(Dataset excerpts)
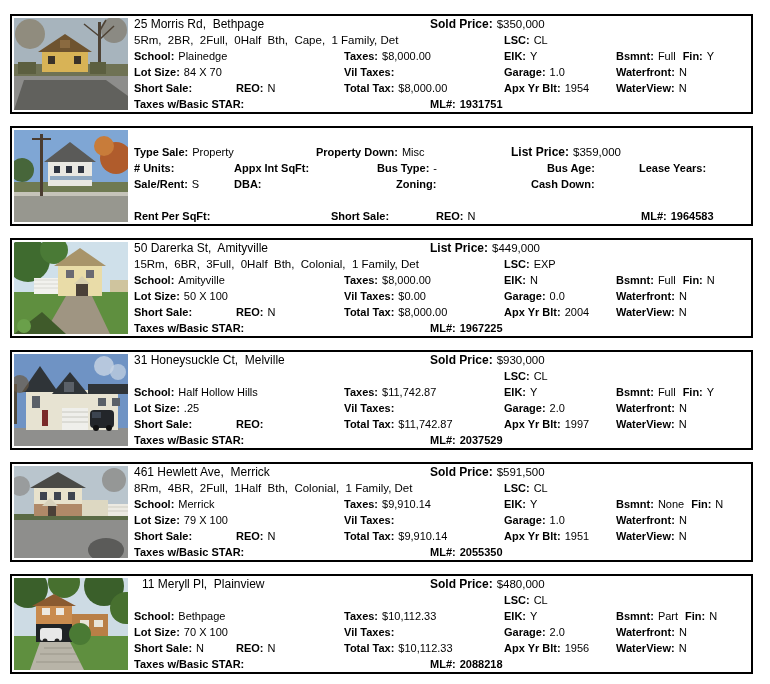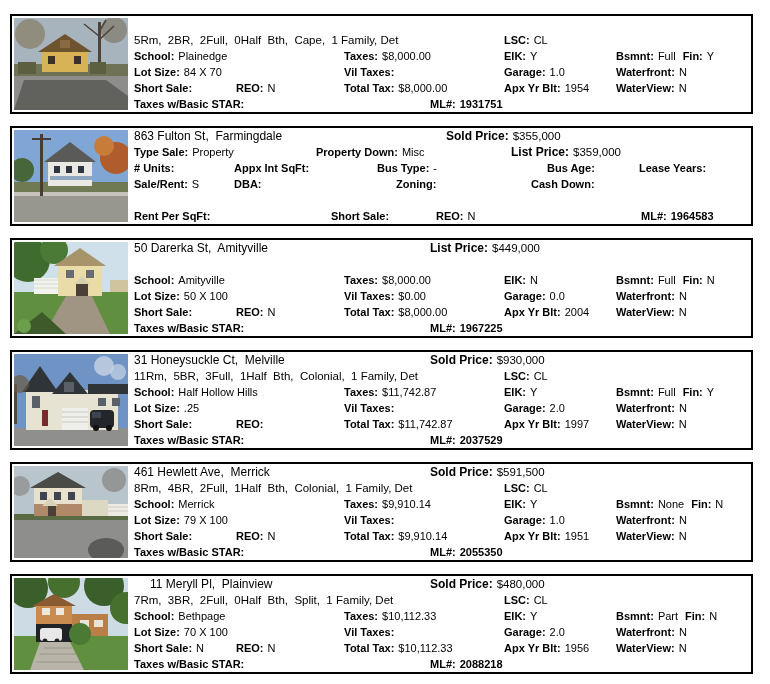"25 Morris Rd, Bethpage" div.row { html: none -> <div> <span>25 Morris Rd, Bethpage</span> <span><b>Sold Price:</b><span>$350,000</span></span> </div> }
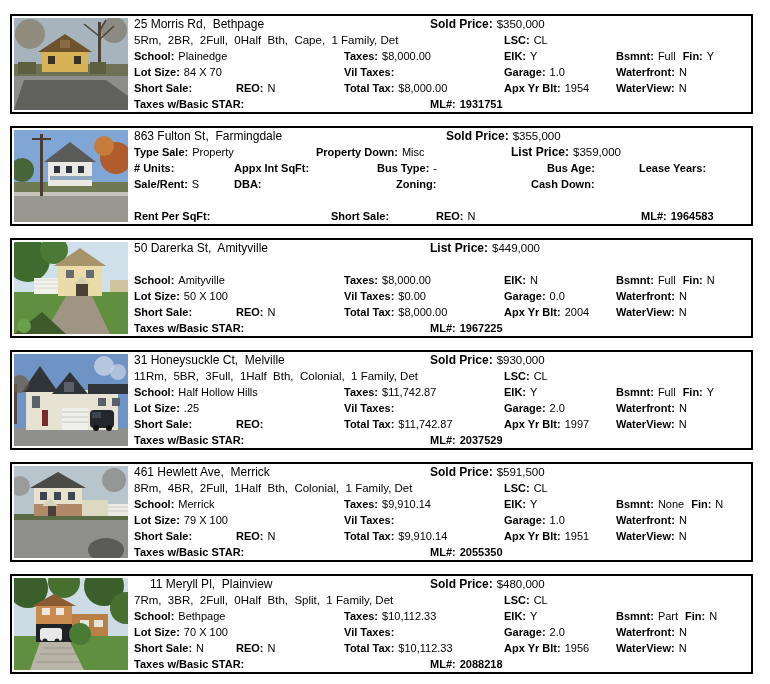"863 Fulton St, Farmingdale" div.row { html: <div> <span>863 Fulton St, Farmingdale</span> <span><b>Sold Price:</b><span>$355,000</span></span> </div> -> none }
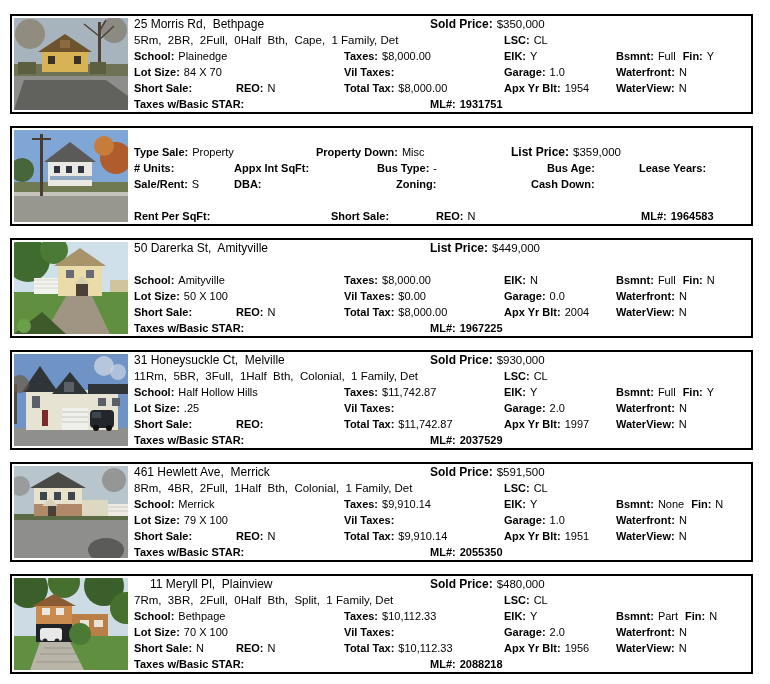"15Rm, 6BR, 3Full, 0Half Bth," div.row { html: none -> <div> <span>15Rm, 6BR, 3Full, 0Half Bth, Colonial, 1 Family, Det</span> <span><b>LSC:</b><span>EXP</span></span> </div> }
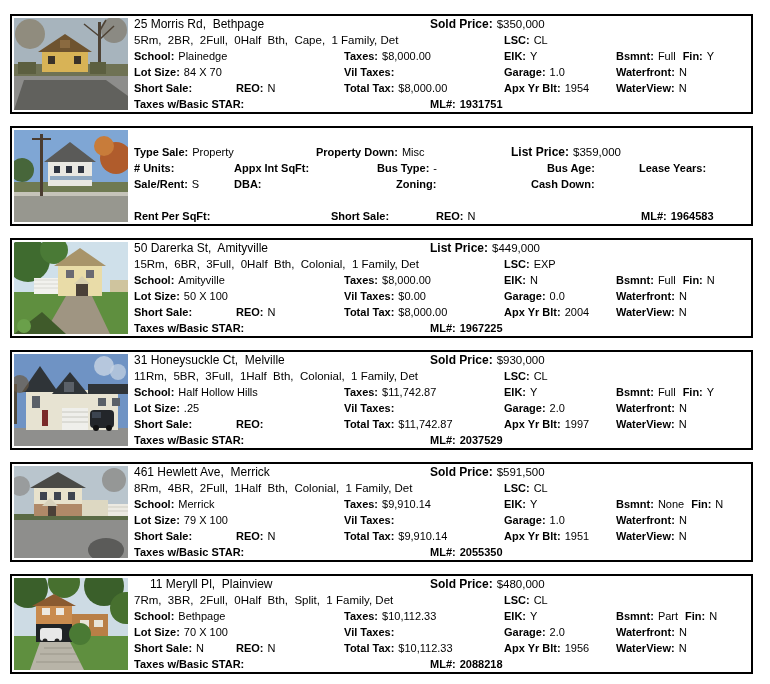"11Rm, 5BR, 3Full, 1Half Bth," span.f { html: <span>11Rm, 5BR, 3Full, 1Half Bth, Colonial, 1 Family, Det</span> -> none }
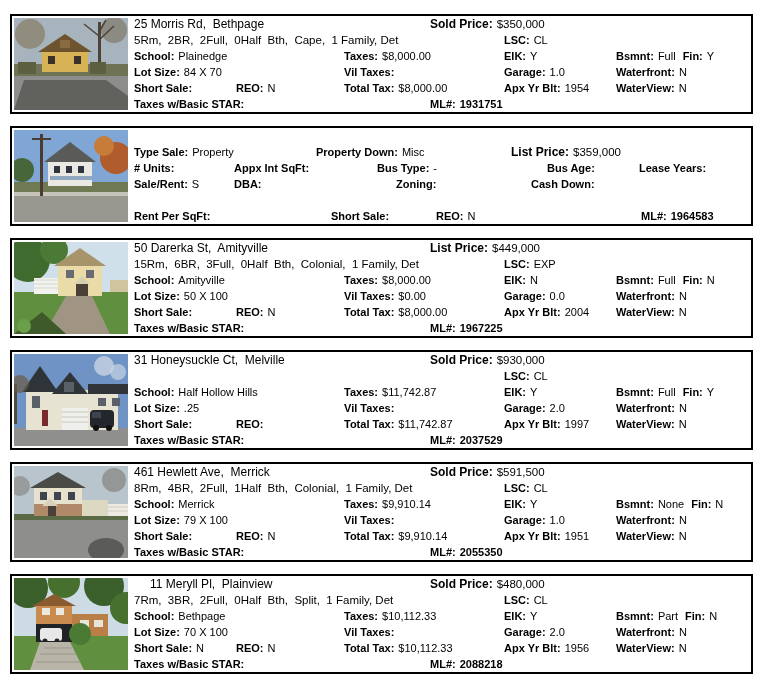"11 Meryll Pl, Plainview" span.f { left: 16px -> 8px }
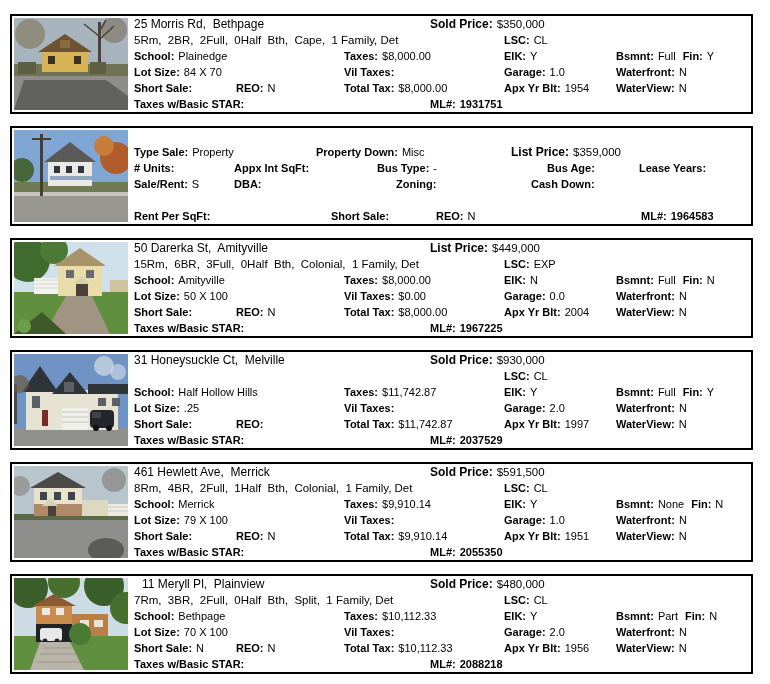"7Rm, 3BR, 2Full, 0Half Bth," span.f { html: <span>7Rm, 3BR, 2Full, 0Half Bth, Split, 1 Family, Det</span> -> none }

▸ What the task requires
Output only the lines running from the one containing "<span>11Rm, 5BR, 3Full, 1Half" to the end of the records, inclusive and exact; skip the pictures.

▸ Answer space
"11Rm, 5BR, 3Full, 1Half Bth," span.f { html: <span>11Rm, 5BR, 3Full, 1Half Bth, Colonial, 1 Family, Det</span> -> none }
"11 Meryll Pl, Plainview" span.f { left: 16px -> 8px }
"7Rm, 3BR, 2Full, 0Half Bth," span.f { html: <span>7Rm, 3BR, 2Full, 0Half Bth, Split, 1 Family, Det</span> -> none }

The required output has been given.